La zona por la que navegaban los tres barcos noruegos estaba habitada principalmente por alemanes de principios del siglo xix. Existía el diez por ciento habitual de individuos de otras zonas y lugares de la Tierra. En este caso la formaban persas del siglo I. Y existía también el ubicuo uno por ciento de individuos aparentemente elegidos al azar, de diversas épocas y lugares. El telescopio recorría las cabañas de bambú y las caras de los ribereños. Los hombres vestían sólo toallas. Las mujeres llevaban faldas cortas como toallas y ropas más finas sobre el pecho. Había muchas reunidas en la ribera, al parecer para contemplar la batalla. Llevaban lanzas de punta de pedernal y arcos y flechas, pero no parecían preparadas para la batalla.
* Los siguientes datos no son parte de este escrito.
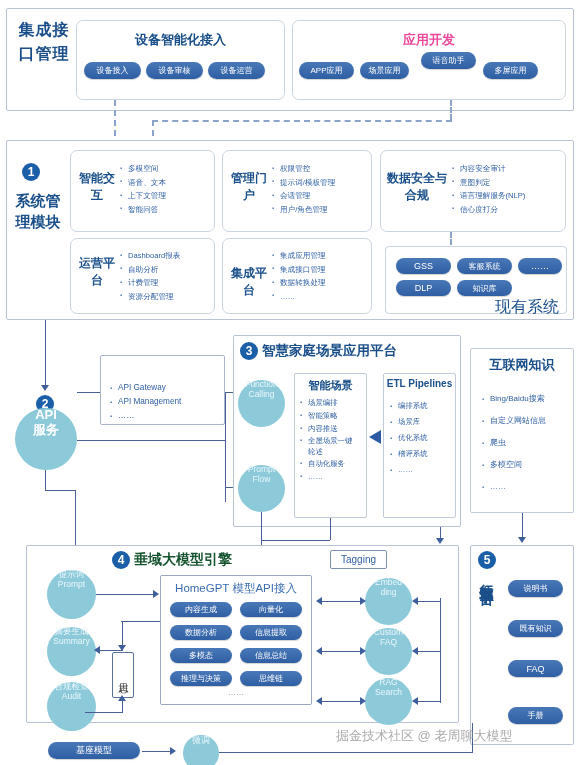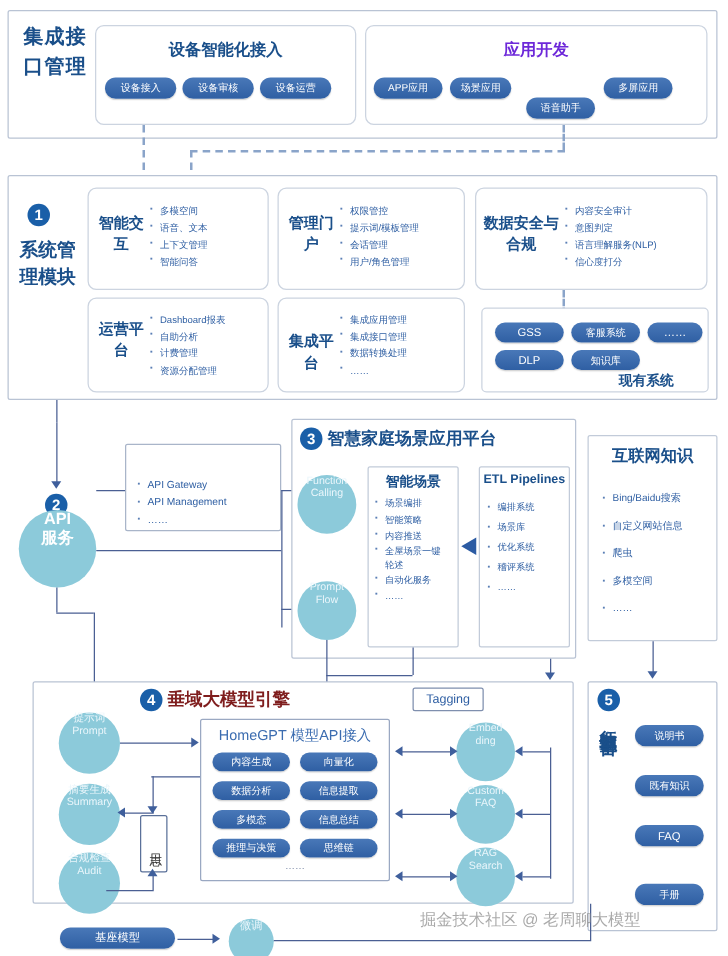"应用开发" div { color: #6d28d9 -> #ec4899 }
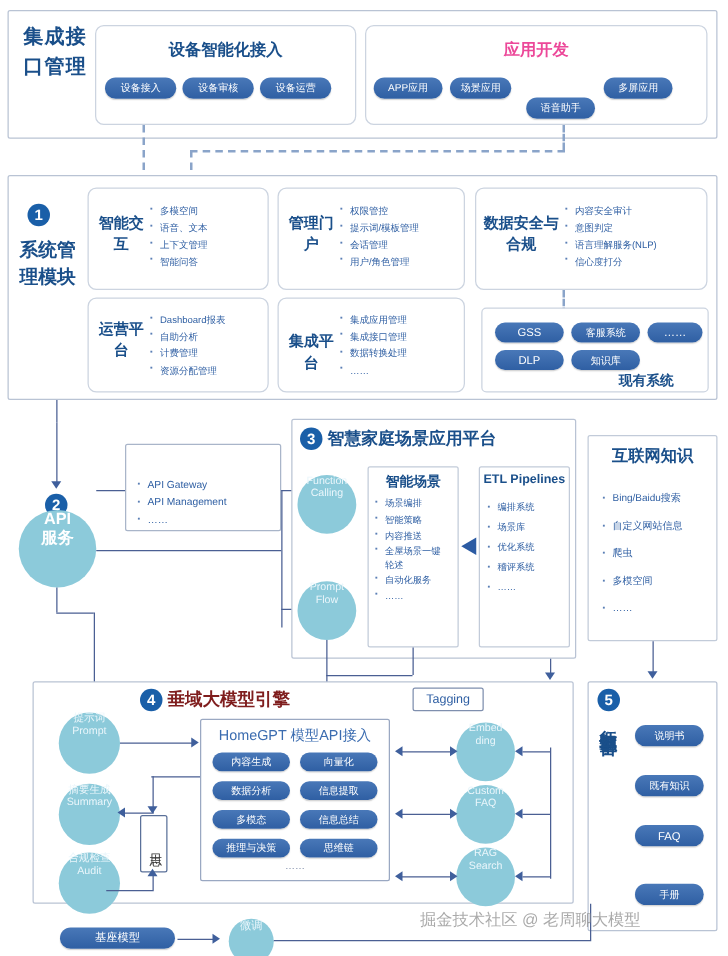"语音助手" div.blue-pill { top: 78px -> 52px }
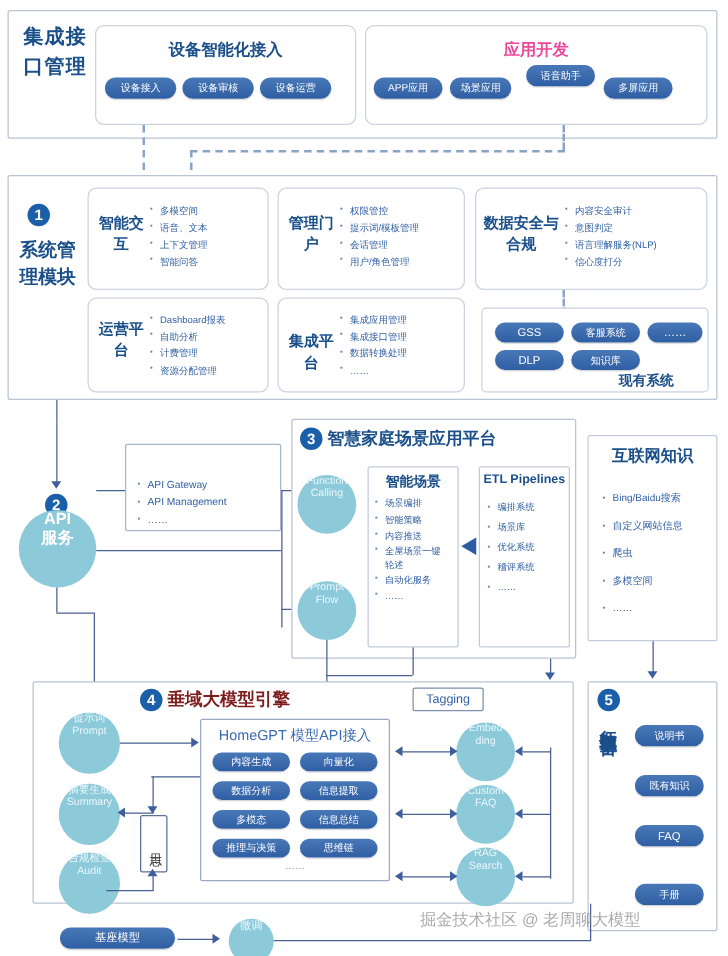"现有系统" div { font-size: 11px -> 16px; font-weight: bold -> normal }
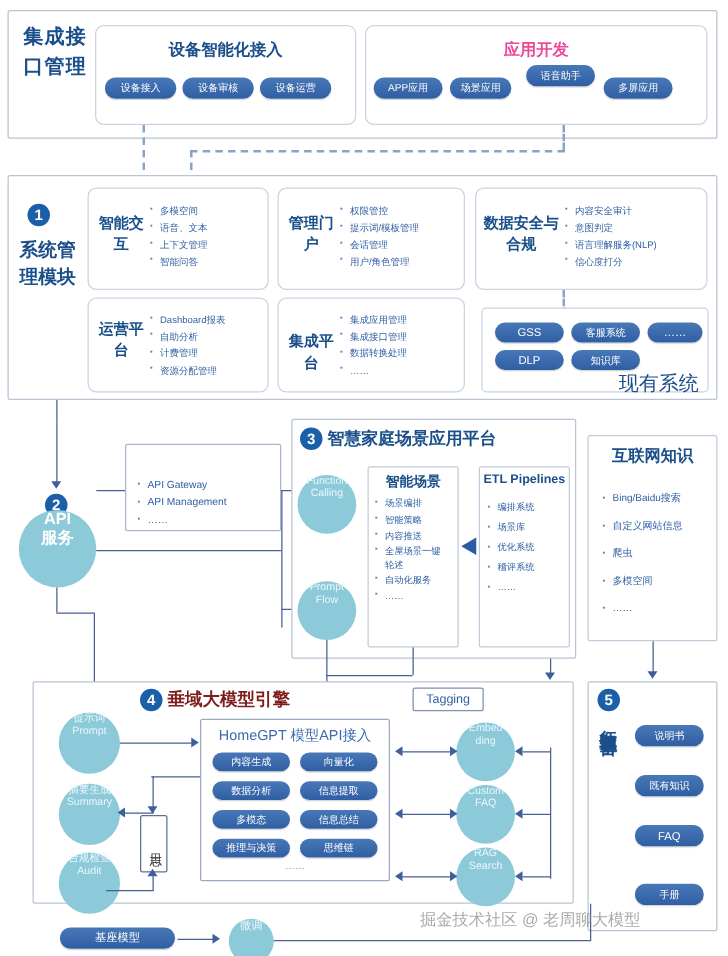"垂域大模型引擎" div { color: #7f1d1d -> #14532d }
De pronto, Clemens soltó un gruñido y fijó el telescopio en la cara de un hombre. A aquella distancia, y dado el reducido alcance del instrumento, no podía ver claramente los rasgos de aquel individuo. Pero percibía algo familiar en aquel rostro moreno. ¿Había visto antes aquella cara? ¿Dónde?
De pronto cayó en la cuenta. Aquel sujeto se parecía mucho al famoso explorador inglés Sir Richard Burton, del que había visto fotografías en la Tierra. Más que nada había
algo en aquel sujeto que le hacía recordarlo. Clemens suspiró y pasó a fijar el telescopio en otras caras cuando el barco le hizo perder en su avance al supuesto Richard Burton. Jamás sabría la auténtica identidad de aquel hombre.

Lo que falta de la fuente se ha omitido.